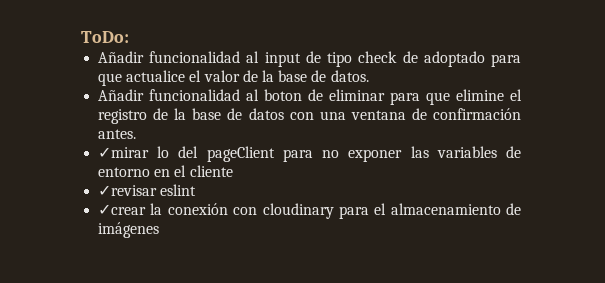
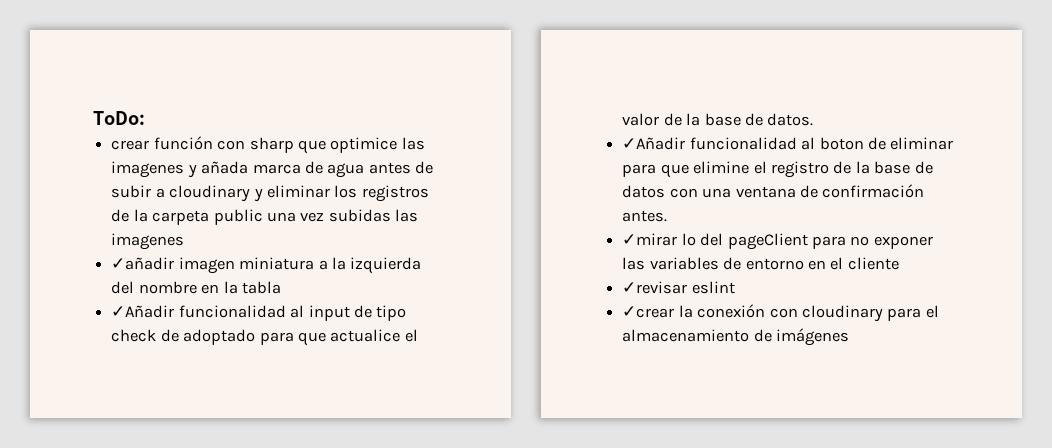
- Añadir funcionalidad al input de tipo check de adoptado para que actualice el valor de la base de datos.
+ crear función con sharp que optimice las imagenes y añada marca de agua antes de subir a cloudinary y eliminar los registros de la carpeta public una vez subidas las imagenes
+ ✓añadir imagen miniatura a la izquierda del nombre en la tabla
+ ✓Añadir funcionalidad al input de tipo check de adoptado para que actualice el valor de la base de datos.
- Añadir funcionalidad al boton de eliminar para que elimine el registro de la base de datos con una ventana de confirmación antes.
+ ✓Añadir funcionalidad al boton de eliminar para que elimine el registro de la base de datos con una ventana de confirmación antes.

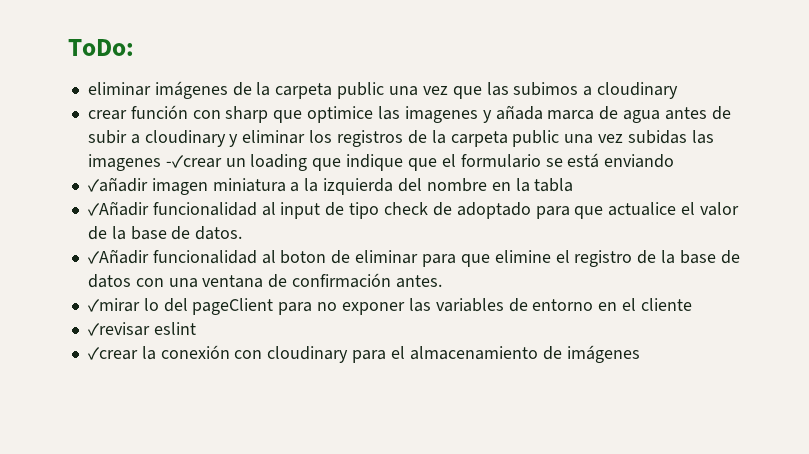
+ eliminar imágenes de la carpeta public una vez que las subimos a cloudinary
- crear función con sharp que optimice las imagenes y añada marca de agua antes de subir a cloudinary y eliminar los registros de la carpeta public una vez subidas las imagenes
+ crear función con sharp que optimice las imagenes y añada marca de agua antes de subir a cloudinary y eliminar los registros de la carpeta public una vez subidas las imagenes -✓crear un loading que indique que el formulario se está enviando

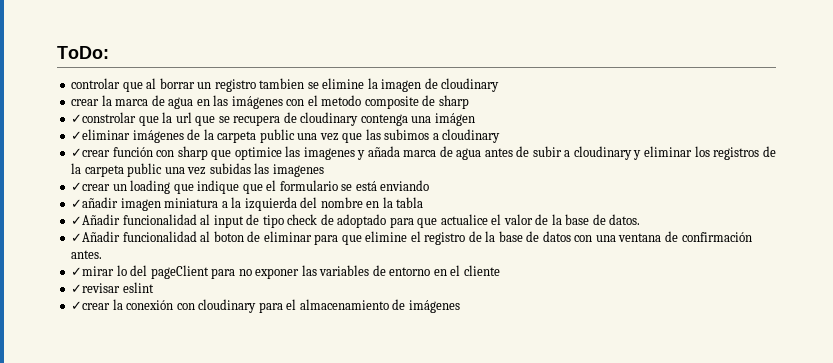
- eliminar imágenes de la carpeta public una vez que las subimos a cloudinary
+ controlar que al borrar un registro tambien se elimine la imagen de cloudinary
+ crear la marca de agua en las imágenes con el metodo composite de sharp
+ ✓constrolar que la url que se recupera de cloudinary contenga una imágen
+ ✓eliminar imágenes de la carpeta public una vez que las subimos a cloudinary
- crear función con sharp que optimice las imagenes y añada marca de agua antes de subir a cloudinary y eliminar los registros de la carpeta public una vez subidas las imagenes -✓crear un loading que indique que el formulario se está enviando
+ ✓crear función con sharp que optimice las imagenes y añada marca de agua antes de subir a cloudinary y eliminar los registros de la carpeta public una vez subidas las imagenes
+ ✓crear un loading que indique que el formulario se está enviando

----------------------------------------

Determine how many lines in the listing above hold the word "funcionalidad", answering with the number only.

4